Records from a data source
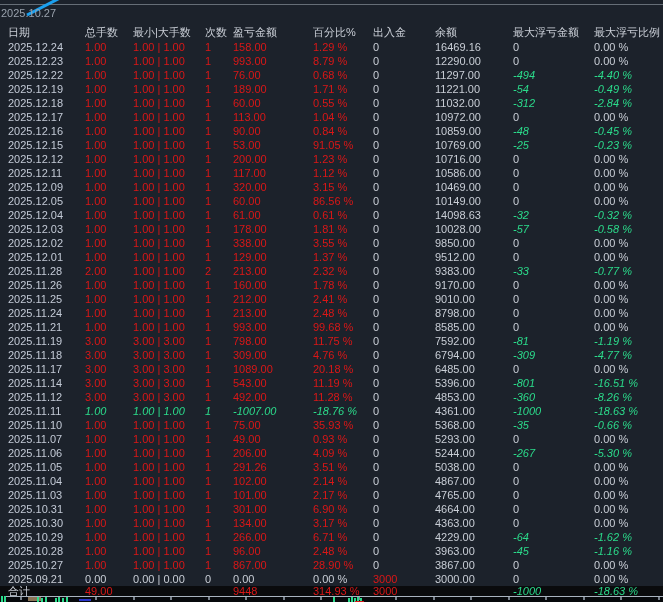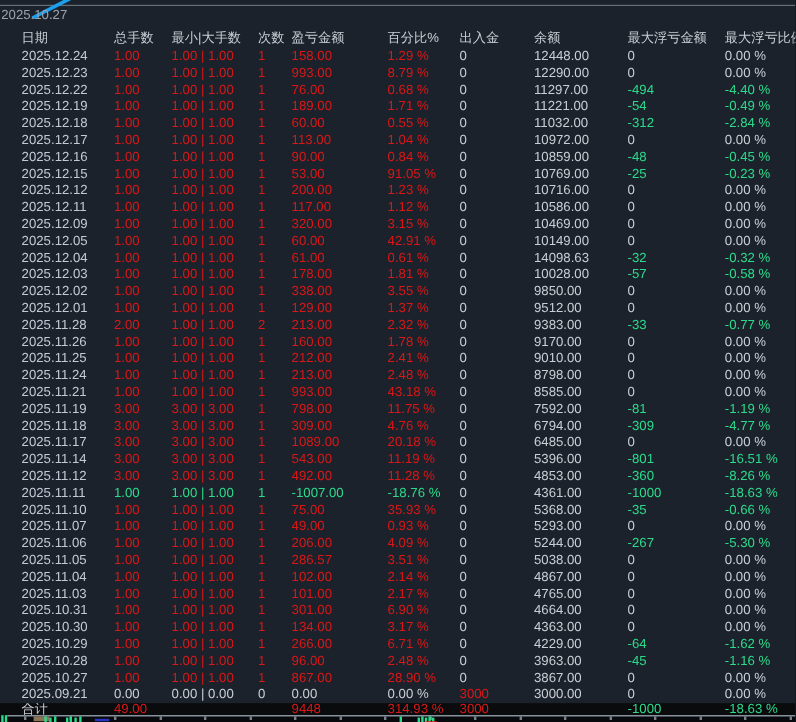--- a/index.html
+++ b/index.html
@@ -17,7 +17,7 @@
   
   .tbl{position:absolute;top:24px;left:0;width:663px;}
   .row{display:grid;grid-template-columns:85px 48px 72px 28px 80px 60px 62px 78px 81px 69px;
-       height:14px;line-height:14px;white-space:nowrap;padding-left:10px;}
+       height:14px;line-height:14px;white-space:nowrap;}
   .row>div{overflow:hidden;}
   .row>div:first-child{padding-left:8px;}
   .hdr{height:16px;line-height:16px;color:var(--text);}

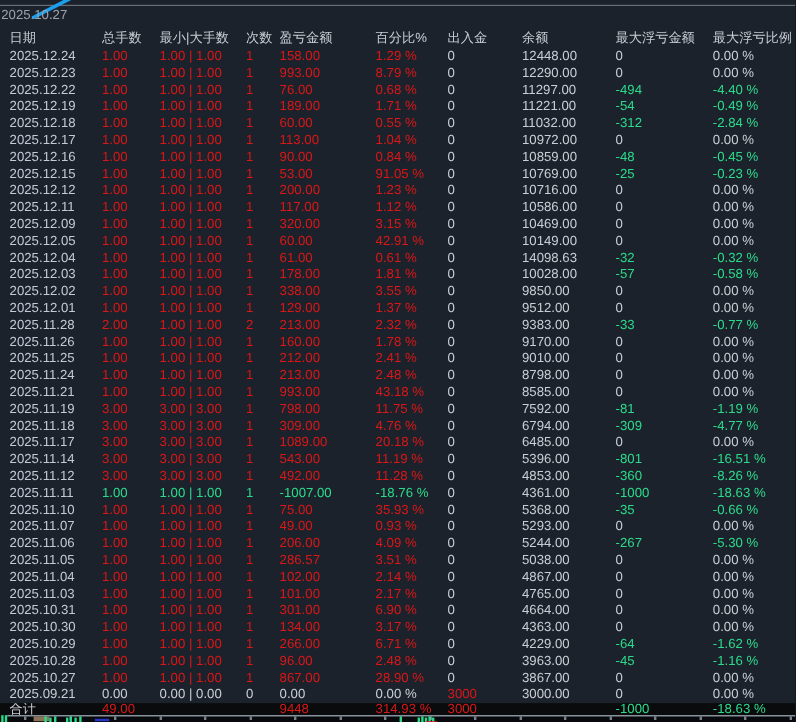--- a/index.html
+++ b/index.html
@@ -67,7 +67,7 @@
           <div class="t-red">158.00</div>
           <div class="t-red">1.29 %</div>
           <div class="t-plain">0</div>
-          <div class="t-plain">12448.00</div>
+          <div class="t-plain">16469.16</div>
           <div class="t-plain">0</div>
           <div class="t-plain">0.00 %</div>
         </div>

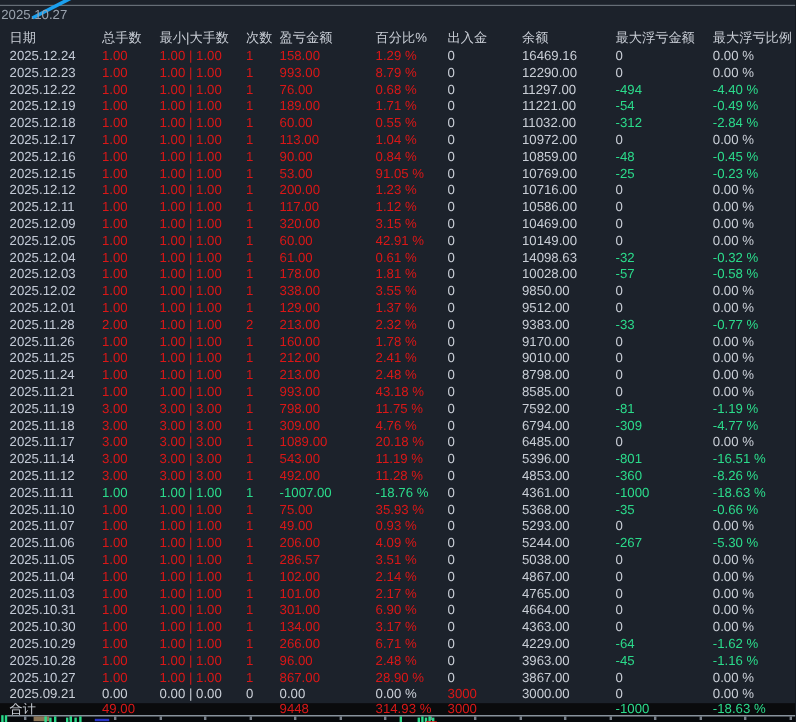--- a/index.html
+++ b/index.html
@@ -23,7 +23,7 @@
   .hdr{height:16px;line-height:16px;color:var(--text);}
   .totals{height:10px;line-height:10px;background:var(--totalsbg);}
   .t-red{color:var(--red);}
-  .t-green{color:var(--green);}
+  .t-green{color:var(--green);font-style:italic;}
   .t-plain{color:var(--text);}
   .t-date{color:var(--datec);}
   

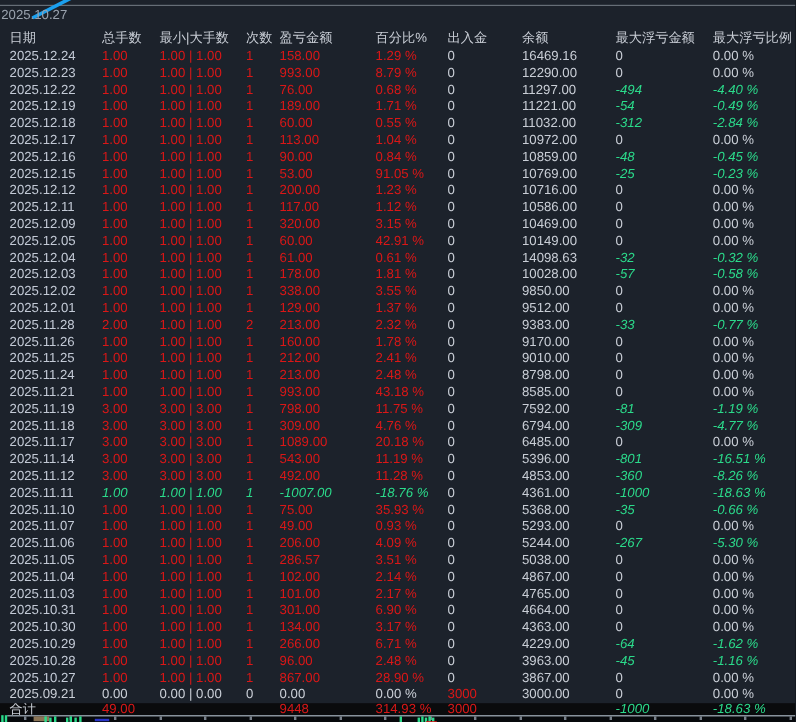--- a/index.html
+++ b/index.html
@@ -197,7 +197,7 @@
           <div class="t-red">1.00 | 1.00</div>
           <div class="t-red">1</div>
           <div class="t-red">60.00</div>
-          <div class="t-red">42.91 %</div>
+          <div class="t-red">86.56 %</div>
           <div class="t-plain">0</div>
           <div class="t-plain">10149.00</div>
           <div class="t-plain">0</div>

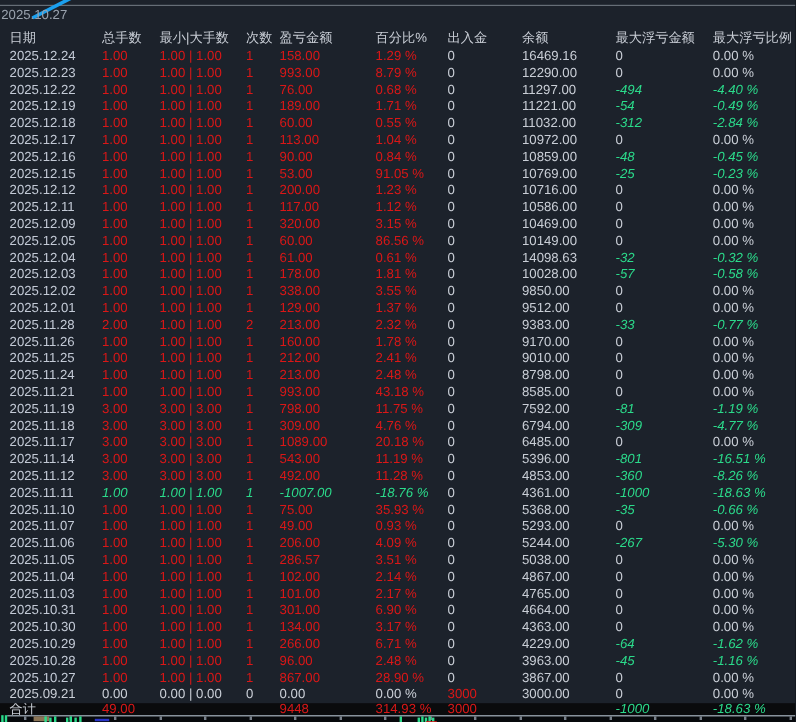--- a/index.html
+++ b/index.html
@@ -305,7 +305,7 @@
           <div class="t-red">1.00 | 1.00</div>
           <div class="t-red">1</div>
           <div class="t-red">993.00</div>
-          <div class="t-red">43.18 %</div>
+          <div class="t-red">99.68 %</div>
           <div class="t-plain">0</div>
           <div class="t-plain">8585.00</div>
           <div class="t-plain">0</div>

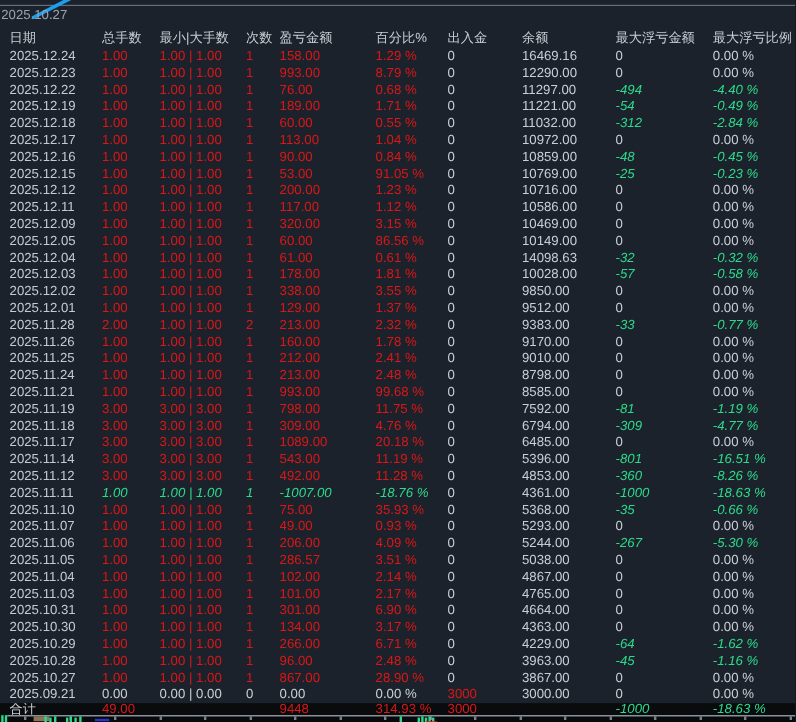--- a/index.html
+++ b/index.html
@@ -424,7 +424,7 @@
           <div class="t-red">1.00</div>
           <div class="t-red">1.00 | 1.00</div>
           <div class="t-red">1</div>
-          <div class="t-red">286.57</div>
+          <div class="t-red">291.26</div>
           <div class="t-red">3.51 %</div>
           <div class="t-plain">0</div>
           <div class="t-plain">5038.00</div>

Work order:
Every line above should be repeated exactly; pictures stay out of the copy.

Written answer:
--- a/index.html
+++ b/index.html
@@ -17,7 +17,7 @@
   
   .tbl{position:absolute;top:24px;left:0;width:663px;}
   .row{display:grid;grid-template-columns:85px 48px 72px 28px 80px 60px 62px 78px 81px 69px;
-       height:14px;line-height:14px;white-space:nowrap;padding-left:10px;}
+       height:14px;line-height:14px;white-space:nowrap;}
   .row>div{overflow:hidden;}
   .row>div:first-child{padding-left:8px;}
   .hdr{height:16px;line-height:16px;color:var(--text);}

--- a/index.html
+++ b/index.html
@@ -67,7 +67,7 @@
           <div class="t-red">158.00</div>
           <div class="t-red">1.29 %</div>
           <div class="t-plain">0</div>
-          <div class="t-plain">12448.00</div>
+          <div class="t-plain">16469.16</div>
           <div class="t-plain">0</div>
           <div class="t-plain">0.00 %</div>
         </div>

--- a/index.html
+++ b/index.html
@@ -23,7 +23,7 @@
   .hdr{height:16px;line-height:16px;color:var(--text);}
   .totals{height:10px;line-height:10px;background:var(--totalsbg);}
   .t-red{color:var(--red);}
-  .t-green{color:var(--green);}
+  .t-green{color:var(--green);font-style:italic;}
   .t-plain{color:var(--text);}
   .t-date{color:var(--datec);}
   

--- a/index.html
+++ b/index.html
@@ -197,7 +197,7 @@
           <div class="t-red">1.00 | 1.00</div>
           <div class="t-red">1</div>
           <div class="t-red">60.00</div>
-          <div class="t-red">42.91 %</div>
+          <div class="t-red">86.56 %</div>
           <div class="t-plain">0</div>
           <div class="t-plain">10149.00</div>
           <div class="t-plain">0</div>

--- a/index.html
+++ b/index.html
@@ -305,7 +305,7 @@
           <div class="t-red">1.00 | 1.00</div>
           <div class="t-red">1</div>
           <div class="t-red">993.00</div>
-          <div class="t-red">43.18 %</div>
+          <div class="t-red">99.68 %</div>
           <div class="t-plain">0</div>
           <div class="t-plain">8585.00</div>
           <div class="t-plain">0</div>

--- a/index.html
+++ b/index.html
@@ -424,7 +424,7 @@
           <div class="t-red">1.00</div>
           <div class="t-red">1.00 | 1.00</div>
           <div class="t-red">1</div>
-          <div class="t-red">286.57</div>
+          <div class="t-red">291.26</div>
           <div class="t-red">3.51 %</div>
           <div class="t-plain">0</div>
           <div class="t-plain">5038.00</div>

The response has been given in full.